Behavioral-based hiring geared toward identifying such values is critical, Rhoades said. “One question I always ask candidates to help determine integrity is, ‘Give me an example of a time when you knew that telling the truth was putting your job on the line,’ ” Rhoades said. “What was the situation, what did you do about it, and what was the result?”

Compensation and Risk

At the WCD Global Institute in May 2011, a gathering of 200 female directors from around the globe, a panel agreed that while audit committees were in the “hot seat” in the aftermath of Enron, compensation committees are in that role today. Few factors have as much power to shape employee behavior—and drive acceptable and unacceptable risk taking—as compensation.

Allen, who sits on two compensation committees, said HR professionals can play a key role in establishing proper compensation levels throughout an organization by researching comparative comp programs and analyzing existing comp plans for ways to create new incentives that drive desired results.
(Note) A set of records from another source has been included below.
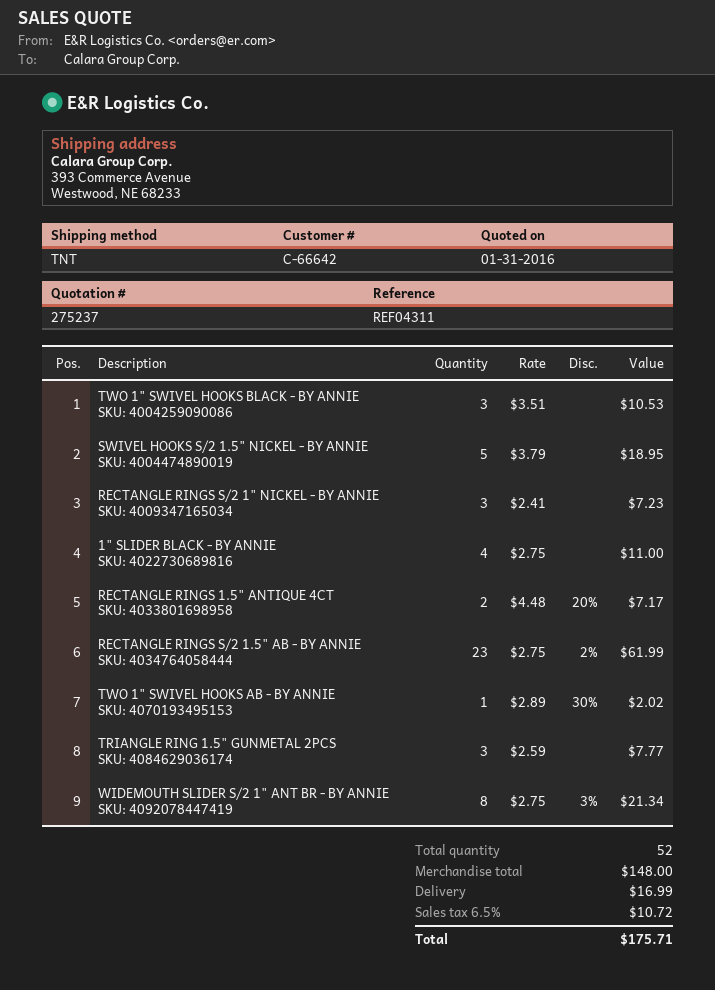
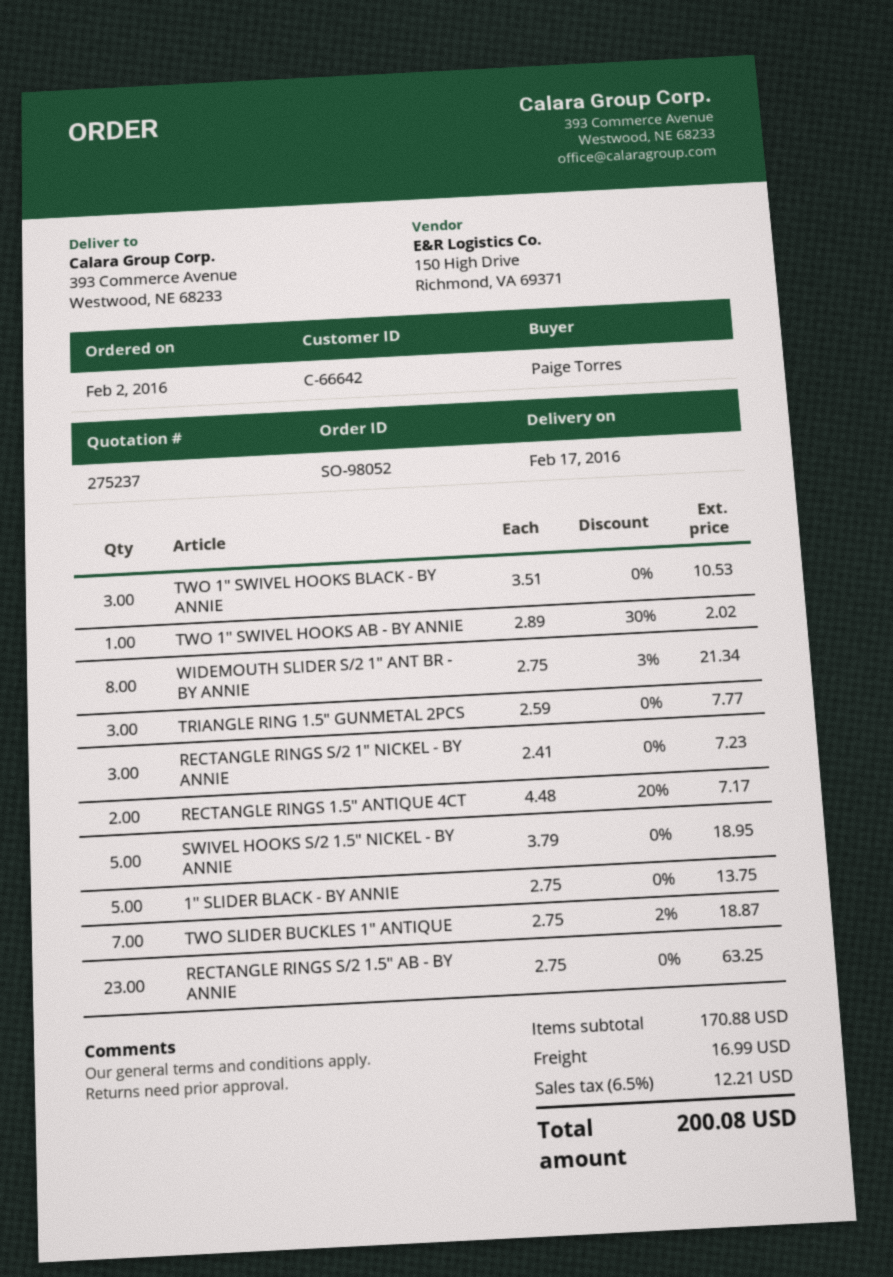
1" SLIDER BLACK - BY ANNIE: 4 x 2.75 = 11.00 -> 5 x 2.75 = 13.75
RECTANGLE RINGS S/2 1.5" AB - BY ANNIE: 23 x 2.75 - 2% = 61.99 -> 23 x 2.75 = 63.25
TWO SLIDER BUCKLES 1" ANTIQUE: none -> 7 x 2.75 - 2% = 18.87
subtotal: 148.00 -> 170.88
tax: 6.5% = 10.72 -> 6.5% = 12.21
total: 175.71 -> 200.08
Some of those incentives increasingly might be nonmonetary, Allen said, such as flexible scheduling, use of sabbaticals and additional time off rather than traditional bonuses.

“HR also should make comp committees aware of the latest legal or regulatory changes that apply to compensation issues,” Allen said.

Risk Aversion … As a Risk

Rhoades said that one of the biggest risks companies face is playing it too safe and not being innovative enough coming out of the recession. “I think you have to come out of this running, and the great companies are talking about where they want to be in five years, not just about cutting more costs,” she said. “They know that kind of mind-set keeps workers engaged and excited instead of worrying about their jobs.”

Dave Zielinski is a freelance journalist in Minneapolis.